→ **WHAT THIS TASK INVOLVES**
From the data below, copy each line that includes the word "absolute".

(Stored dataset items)
_____

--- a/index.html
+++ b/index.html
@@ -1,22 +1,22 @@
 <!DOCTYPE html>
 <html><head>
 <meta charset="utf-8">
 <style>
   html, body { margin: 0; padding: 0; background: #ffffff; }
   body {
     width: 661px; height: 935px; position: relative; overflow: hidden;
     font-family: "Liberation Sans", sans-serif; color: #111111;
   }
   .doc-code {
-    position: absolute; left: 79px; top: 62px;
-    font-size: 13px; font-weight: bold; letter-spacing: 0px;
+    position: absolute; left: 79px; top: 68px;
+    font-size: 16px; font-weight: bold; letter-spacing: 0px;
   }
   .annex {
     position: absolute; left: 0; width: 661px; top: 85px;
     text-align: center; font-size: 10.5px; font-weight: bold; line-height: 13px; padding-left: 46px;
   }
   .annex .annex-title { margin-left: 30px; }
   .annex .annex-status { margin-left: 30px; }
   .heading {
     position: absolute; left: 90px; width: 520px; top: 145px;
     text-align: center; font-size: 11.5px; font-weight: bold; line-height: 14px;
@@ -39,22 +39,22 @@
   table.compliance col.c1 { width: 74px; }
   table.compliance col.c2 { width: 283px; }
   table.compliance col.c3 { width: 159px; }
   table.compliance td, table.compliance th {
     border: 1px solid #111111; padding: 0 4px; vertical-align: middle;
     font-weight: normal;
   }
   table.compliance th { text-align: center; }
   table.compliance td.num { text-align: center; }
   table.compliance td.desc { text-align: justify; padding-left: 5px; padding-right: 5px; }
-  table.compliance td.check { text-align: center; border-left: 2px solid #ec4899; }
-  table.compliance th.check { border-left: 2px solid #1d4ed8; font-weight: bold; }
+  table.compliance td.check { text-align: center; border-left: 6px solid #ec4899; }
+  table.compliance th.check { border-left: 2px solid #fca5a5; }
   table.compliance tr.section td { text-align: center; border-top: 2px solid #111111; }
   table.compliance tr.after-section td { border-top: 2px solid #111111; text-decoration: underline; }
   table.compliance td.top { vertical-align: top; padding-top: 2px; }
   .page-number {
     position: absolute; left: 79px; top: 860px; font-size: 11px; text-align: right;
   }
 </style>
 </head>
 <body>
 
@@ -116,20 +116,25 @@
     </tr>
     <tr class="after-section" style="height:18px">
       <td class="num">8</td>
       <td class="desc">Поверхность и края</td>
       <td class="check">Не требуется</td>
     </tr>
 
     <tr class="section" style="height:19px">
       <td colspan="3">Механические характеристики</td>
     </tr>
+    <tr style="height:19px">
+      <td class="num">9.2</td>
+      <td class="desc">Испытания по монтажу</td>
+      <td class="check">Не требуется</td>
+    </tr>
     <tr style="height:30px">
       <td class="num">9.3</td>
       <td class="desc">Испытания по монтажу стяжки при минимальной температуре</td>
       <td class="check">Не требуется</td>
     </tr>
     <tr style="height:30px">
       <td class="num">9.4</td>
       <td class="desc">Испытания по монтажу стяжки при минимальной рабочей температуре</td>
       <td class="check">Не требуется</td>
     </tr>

_____

→ **RESULT BELOW**
-    position: absolute; left: 79px; top: 62px;
+    position: absolute; left: 79px; top: 68px;
     position: absolute; left: 0; width: 661px; top: 85px;
     position: absolute; left: 90px; width: 520px; top: 145px;
     position: absolute; left: 79px; top: 860px; font-size: 11px; text-align: right;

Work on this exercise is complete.